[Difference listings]
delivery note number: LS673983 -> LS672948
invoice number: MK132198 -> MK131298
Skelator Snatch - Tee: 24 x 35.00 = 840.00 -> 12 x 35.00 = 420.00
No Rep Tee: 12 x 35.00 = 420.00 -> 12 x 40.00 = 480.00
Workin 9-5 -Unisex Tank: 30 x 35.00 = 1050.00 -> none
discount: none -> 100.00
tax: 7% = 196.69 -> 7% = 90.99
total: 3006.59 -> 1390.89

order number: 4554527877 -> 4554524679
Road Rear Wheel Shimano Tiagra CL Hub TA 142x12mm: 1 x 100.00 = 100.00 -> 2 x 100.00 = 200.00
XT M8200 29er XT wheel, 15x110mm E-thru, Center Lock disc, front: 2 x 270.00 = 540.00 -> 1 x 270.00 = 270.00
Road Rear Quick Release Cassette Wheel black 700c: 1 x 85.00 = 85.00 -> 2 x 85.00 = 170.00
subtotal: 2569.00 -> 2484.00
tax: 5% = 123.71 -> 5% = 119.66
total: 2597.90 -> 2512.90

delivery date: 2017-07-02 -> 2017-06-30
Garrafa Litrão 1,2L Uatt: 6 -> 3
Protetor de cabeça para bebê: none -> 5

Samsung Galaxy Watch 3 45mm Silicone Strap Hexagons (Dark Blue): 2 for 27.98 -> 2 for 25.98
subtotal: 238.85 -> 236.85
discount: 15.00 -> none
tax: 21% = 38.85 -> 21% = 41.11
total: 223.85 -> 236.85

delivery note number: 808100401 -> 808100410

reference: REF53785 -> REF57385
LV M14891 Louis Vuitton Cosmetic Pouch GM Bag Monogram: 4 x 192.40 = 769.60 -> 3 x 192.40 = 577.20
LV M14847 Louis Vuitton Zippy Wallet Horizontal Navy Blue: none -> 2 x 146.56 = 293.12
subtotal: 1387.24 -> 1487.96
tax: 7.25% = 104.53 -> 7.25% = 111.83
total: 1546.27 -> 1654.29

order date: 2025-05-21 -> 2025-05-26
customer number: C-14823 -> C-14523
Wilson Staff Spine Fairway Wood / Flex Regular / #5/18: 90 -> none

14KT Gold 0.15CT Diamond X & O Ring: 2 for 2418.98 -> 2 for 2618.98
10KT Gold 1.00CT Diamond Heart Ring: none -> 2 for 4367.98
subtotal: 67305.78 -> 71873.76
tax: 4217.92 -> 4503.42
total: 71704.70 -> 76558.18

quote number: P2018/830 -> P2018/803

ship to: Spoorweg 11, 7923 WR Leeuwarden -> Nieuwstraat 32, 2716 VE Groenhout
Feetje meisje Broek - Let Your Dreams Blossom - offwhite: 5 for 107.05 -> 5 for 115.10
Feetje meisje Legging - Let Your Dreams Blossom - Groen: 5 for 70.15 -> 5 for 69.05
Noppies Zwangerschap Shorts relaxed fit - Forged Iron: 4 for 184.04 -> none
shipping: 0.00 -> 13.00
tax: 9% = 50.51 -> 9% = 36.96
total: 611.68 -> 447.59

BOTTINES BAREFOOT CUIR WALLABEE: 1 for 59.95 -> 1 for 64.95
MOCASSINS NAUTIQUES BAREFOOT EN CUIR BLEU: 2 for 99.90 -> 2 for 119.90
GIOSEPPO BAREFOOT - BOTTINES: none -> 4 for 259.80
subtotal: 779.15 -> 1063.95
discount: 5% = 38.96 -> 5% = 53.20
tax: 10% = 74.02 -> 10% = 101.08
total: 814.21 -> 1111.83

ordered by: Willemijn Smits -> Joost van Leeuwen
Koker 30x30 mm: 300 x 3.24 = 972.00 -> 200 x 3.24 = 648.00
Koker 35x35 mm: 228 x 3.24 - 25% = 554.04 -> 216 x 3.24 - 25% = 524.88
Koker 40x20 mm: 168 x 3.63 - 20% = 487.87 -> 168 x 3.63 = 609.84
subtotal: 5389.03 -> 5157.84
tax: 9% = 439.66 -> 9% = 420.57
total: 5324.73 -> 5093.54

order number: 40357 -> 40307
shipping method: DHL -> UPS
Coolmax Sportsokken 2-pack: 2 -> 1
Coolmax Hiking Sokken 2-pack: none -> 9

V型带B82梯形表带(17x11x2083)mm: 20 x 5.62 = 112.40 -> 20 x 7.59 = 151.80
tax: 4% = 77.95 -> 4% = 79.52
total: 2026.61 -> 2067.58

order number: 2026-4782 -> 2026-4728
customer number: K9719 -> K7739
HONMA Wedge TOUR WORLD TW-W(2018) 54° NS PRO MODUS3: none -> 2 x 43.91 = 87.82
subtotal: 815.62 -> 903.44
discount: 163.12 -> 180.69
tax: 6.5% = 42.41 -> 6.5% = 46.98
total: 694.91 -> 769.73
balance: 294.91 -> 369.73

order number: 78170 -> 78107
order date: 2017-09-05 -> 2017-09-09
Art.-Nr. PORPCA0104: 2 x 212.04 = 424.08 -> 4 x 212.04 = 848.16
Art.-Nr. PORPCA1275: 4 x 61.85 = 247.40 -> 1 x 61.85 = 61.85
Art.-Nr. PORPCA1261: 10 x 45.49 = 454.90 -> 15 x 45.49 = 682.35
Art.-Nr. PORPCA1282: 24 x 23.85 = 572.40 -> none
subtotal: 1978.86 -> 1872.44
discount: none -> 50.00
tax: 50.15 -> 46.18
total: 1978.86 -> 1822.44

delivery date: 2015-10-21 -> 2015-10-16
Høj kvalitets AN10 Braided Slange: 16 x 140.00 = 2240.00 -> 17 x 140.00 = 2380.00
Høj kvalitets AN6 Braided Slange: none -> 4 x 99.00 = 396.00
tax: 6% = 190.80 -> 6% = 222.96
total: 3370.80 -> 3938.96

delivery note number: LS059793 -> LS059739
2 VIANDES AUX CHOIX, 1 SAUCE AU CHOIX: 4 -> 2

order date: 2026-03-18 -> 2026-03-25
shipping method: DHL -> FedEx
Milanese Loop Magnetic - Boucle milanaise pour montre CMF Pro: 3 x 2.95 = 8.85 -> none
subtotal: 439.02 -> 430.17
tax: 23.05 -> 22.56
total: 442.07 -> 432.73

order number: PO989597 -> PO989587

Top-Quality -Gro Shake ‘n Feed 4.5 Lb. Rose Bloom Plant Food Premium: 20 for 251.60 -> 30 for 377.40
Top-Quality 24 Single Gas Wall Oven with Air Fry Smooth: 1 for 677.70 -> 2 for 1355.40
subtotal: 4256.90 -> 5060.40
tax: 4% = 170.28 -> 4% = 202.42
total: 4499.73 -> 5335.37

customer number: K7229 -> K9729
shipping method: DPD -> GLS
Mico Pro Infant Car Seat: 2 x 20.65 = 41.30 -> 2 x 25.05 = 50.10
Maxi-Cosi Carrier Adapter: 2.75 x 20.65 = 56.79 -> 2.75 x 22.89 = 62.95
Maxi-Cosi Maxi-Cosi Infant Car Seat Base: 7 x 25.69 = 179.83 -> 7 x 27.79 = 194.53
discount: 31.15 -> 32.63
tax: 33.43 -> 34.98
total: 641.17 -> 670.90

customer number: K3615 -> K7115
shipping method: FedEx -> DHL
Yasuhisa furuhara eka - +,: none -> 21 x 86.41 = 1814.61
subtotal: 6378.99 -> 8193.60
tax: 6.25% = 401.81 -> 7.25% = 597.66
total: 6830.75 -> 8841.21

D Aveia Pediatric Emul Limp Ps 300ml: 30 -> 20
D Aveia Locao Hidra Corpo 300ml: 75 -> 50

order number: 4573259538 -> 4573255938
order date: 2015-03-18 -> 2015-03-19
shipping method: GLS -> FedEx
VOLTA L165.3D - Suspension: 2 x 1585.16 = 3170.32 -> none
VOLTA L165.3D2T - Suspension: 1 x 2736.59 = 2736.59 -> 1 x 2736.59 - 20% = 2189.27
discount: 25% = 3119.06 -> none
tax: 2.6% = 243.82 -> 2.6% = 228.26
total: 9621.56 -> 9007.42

» **What you will do**: In the entries above, find the line with "delivery date: 2017-07-02 -> 2017-06-30" and the line with "total: 223.85 -> 236.85", then restate word for word both of them and every line between, with nothing more.

» **Problem solution**:
delivery date: 2017-07-02 -> 2017-06-30
Garrafa Litrão 1,2L Uatt: 6 -> 3
Protetor de cabeça para bebê: none -> 5

Samsung Galaxy Watch 3 45mm Silicone Strap Hexagons (Dark Blue): 2 for 27.98 -> 2 for 25.98
subtotal: 238.85 -> 236.85
discount: 15.00 -> none
tax: 21% = 38.85 -> 21% = 41.11
total: 223.85 -> 236.85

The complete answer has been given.